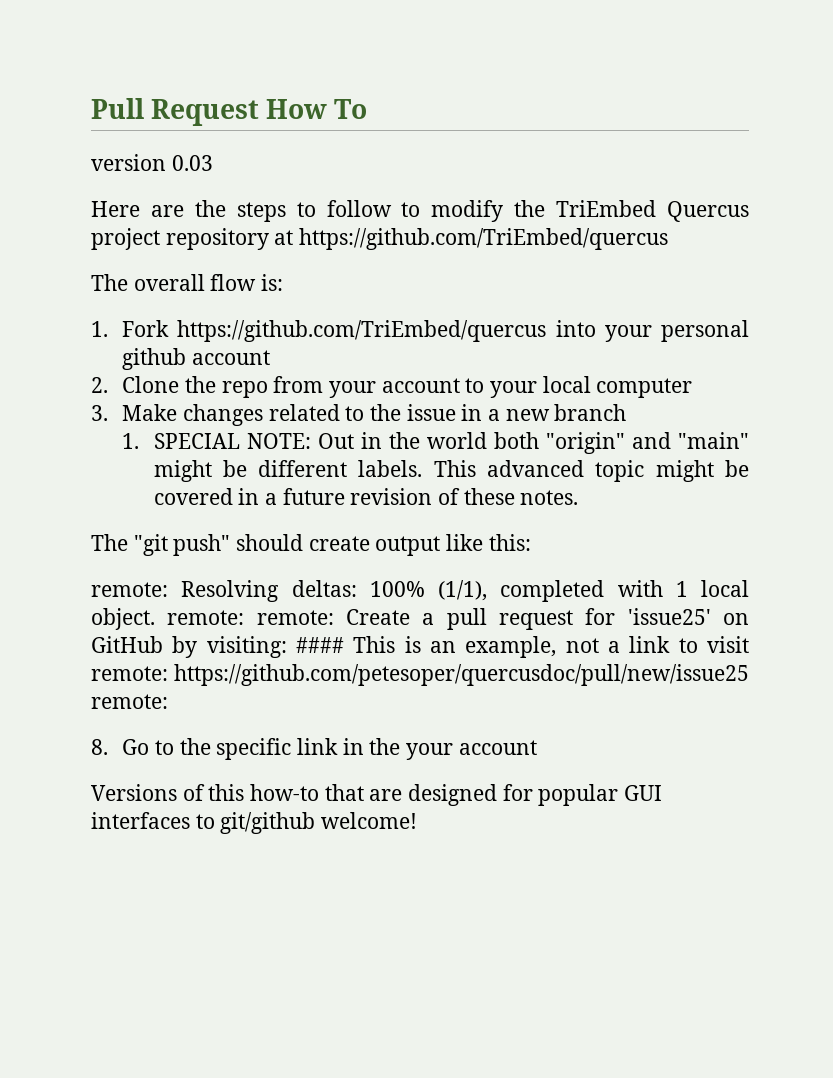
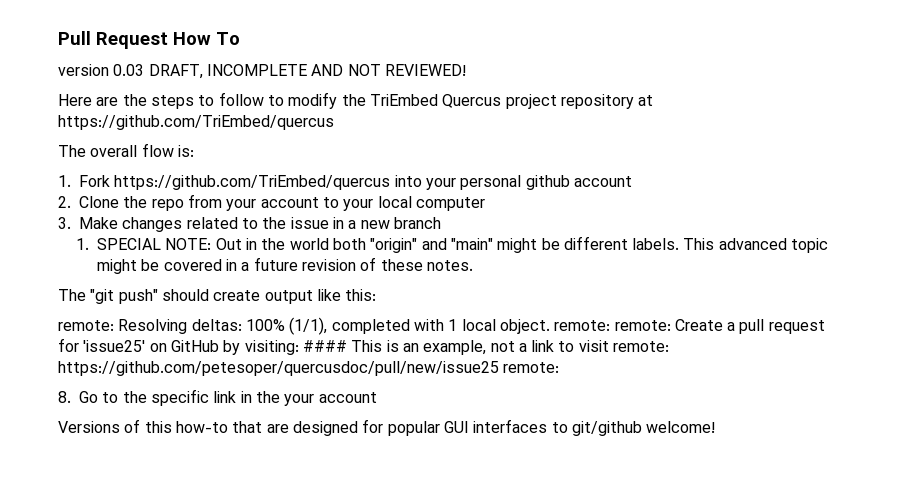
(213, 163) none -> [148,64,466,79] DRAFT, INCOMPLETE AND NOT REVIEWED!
---
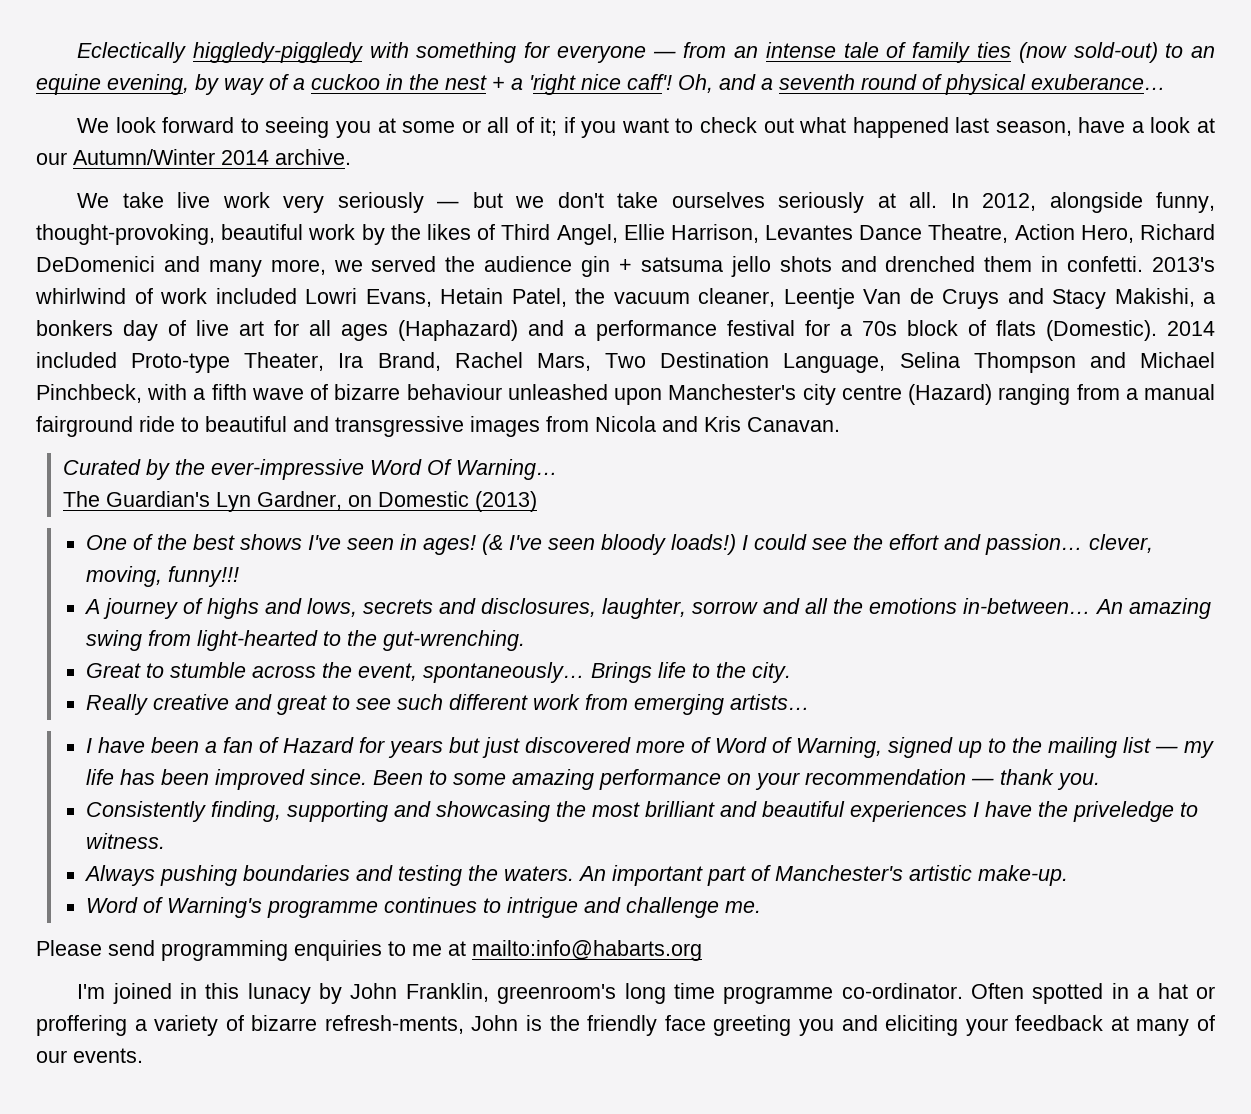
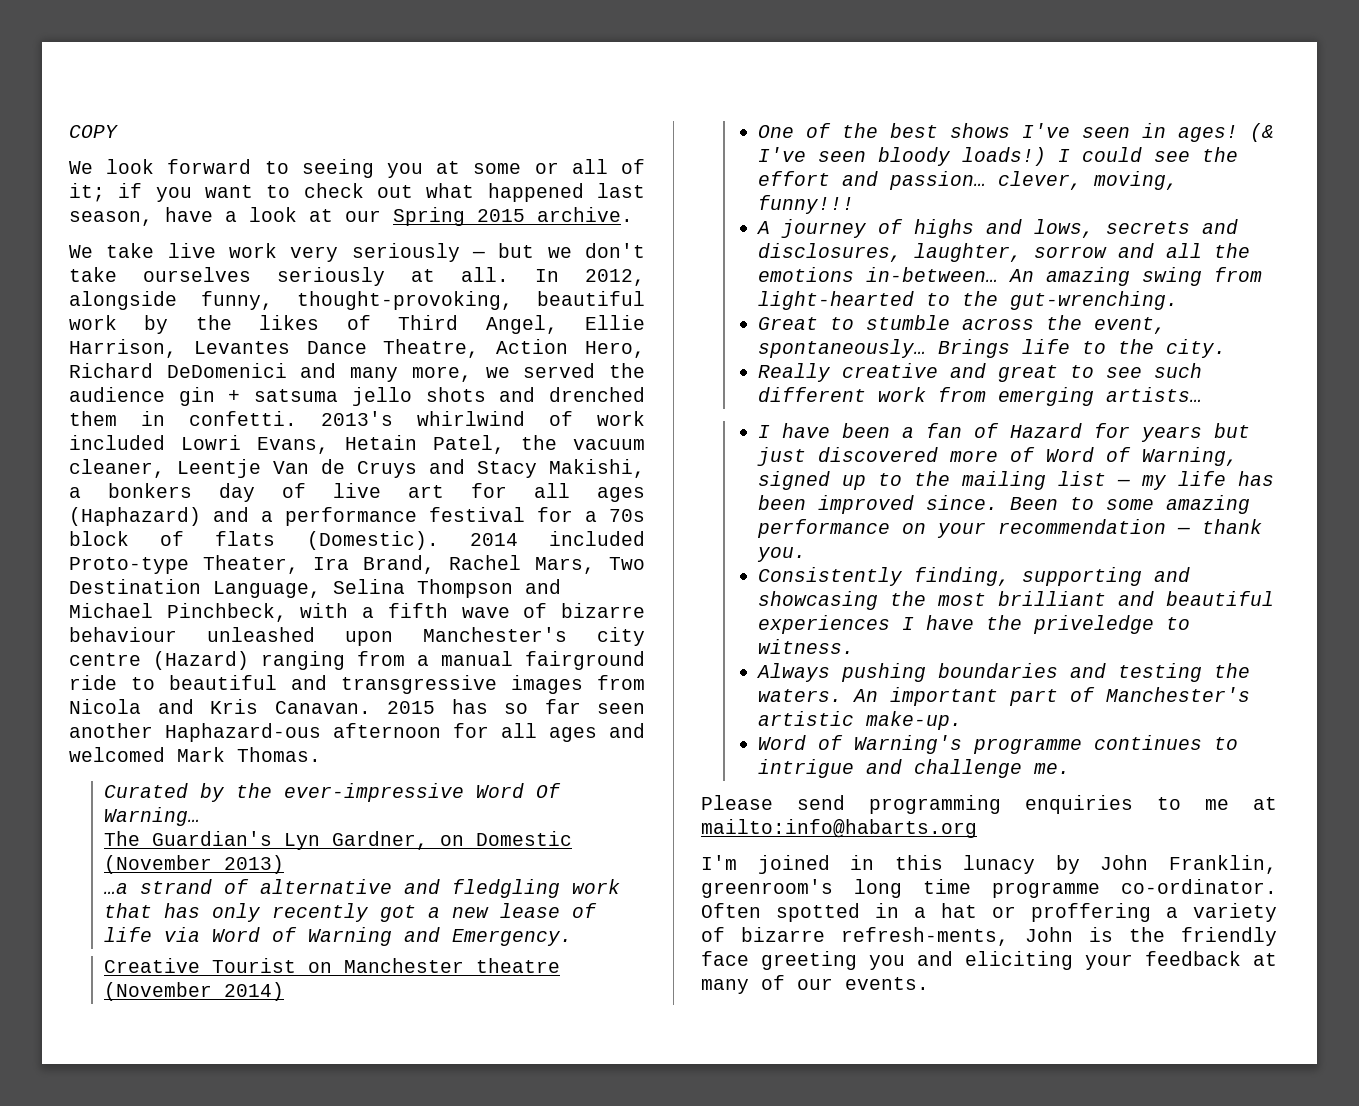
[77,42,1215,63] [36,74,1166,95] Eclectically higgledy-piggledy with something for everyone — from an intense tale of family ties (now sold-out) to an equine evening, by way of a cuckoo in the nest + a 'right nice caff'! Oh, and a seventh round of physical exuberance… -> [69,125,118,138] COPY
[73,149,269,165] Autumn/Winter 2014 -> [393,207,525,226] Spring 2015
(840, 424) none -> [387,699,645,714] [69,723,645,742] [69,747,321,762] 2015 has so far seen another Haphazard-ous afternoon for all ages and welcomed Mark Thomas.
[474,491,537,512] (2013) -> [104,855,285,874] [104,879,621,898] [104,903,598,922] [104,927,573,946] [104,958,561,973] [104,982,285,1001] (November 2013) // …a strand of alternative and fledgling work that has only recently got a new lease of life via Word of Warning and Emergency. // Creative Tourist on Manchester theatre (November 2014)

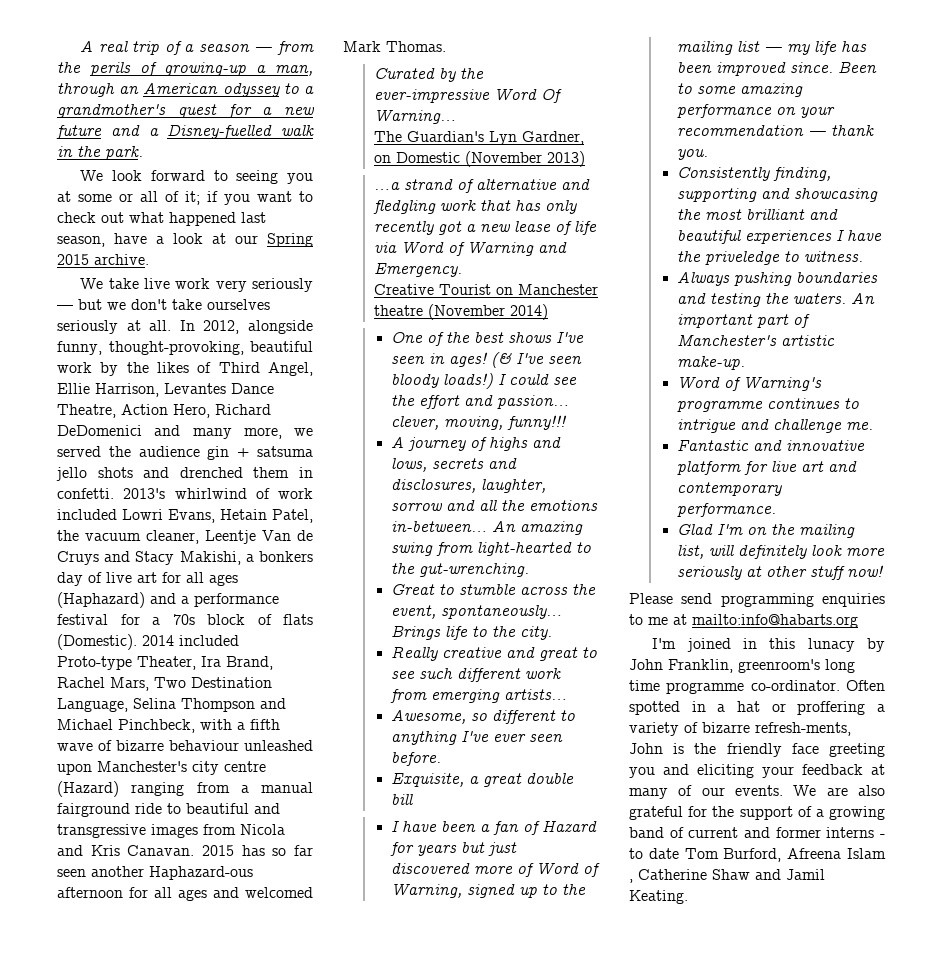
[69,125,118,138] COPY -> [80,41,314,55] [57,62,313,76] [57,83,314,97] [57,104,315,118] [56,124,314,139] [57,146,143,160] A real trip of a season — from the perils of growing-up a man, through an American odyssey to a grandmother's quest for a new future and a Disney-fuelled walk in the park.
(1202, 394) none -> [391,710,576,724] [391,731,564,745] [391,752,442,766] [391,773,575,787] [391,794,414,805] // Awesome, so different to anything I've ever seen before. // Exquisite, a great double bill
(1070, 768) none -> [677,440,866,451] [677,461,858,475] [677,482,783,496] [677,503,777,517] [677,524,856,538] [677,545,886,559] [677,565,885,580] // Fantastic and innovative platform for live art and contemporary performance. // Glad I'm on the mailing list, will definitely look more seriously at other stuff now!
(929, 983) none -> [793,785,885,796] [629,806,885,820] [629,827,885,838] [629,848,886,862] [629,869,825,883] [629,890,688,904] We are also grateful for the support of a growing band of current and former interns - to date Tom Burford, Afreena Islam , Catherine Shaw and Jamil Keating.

WORK TO BE COMPLETED >> Would you copy, word for word, only the lines above from the one containing "(840, 424) none" through the one containing "(1070, 768) none", both included, and please leave out the pictures?

RESPONSE BOX >>
(840, 424) none -> [387,699,645,714] [69,723,645,742] [69,747,321,762] 2015 has so far seen another Haphazard-ous afternoon for all ages and welcomed Mark Thomas.
[474,491,537,512] (2013) -> [104,855,285,874] [104,879,621,898] [104,903,598,922] [104,927,573,946] [104,958,561,973] [104,982,285,1001] (November 2013) // …a strand of alternative and fledgling work that has only recently got a new lease of life via Word of Warning and Emergency. // Creative Tourist on Manchester theatre (November 2014)

[69,125,118,138] COPY -> [80,41,314,55] [57,62,313,76] [57,83,314,97] [57,104,315,118] [56,124,314,139] [57,146,143,160] A real trip of a season — from the perils of growing-up a man, through an American odyssey to a grandmother's quest for a new future and a Disney-fuelled walk in the park.
(1202, 394) none -> [391,710,576,724] [391,731,564,745] [391,752,442,766] [391,773,575,787] [391,794,414,805] // Awesome, so different to anything I've ever seen before. // Exquisite, a great double bill
(1070, 768) none -> [677,440,866,451] [677,461,858,475] [677,482,783,496] [677,503,777,517] [677,524,856,538] [677,545,886,559] [677,565,885,580] // Fantastic and innovative platform for live art and contemporary performance. // Glad I'm on the mailing list, will definitely look more seriously at other stuff now!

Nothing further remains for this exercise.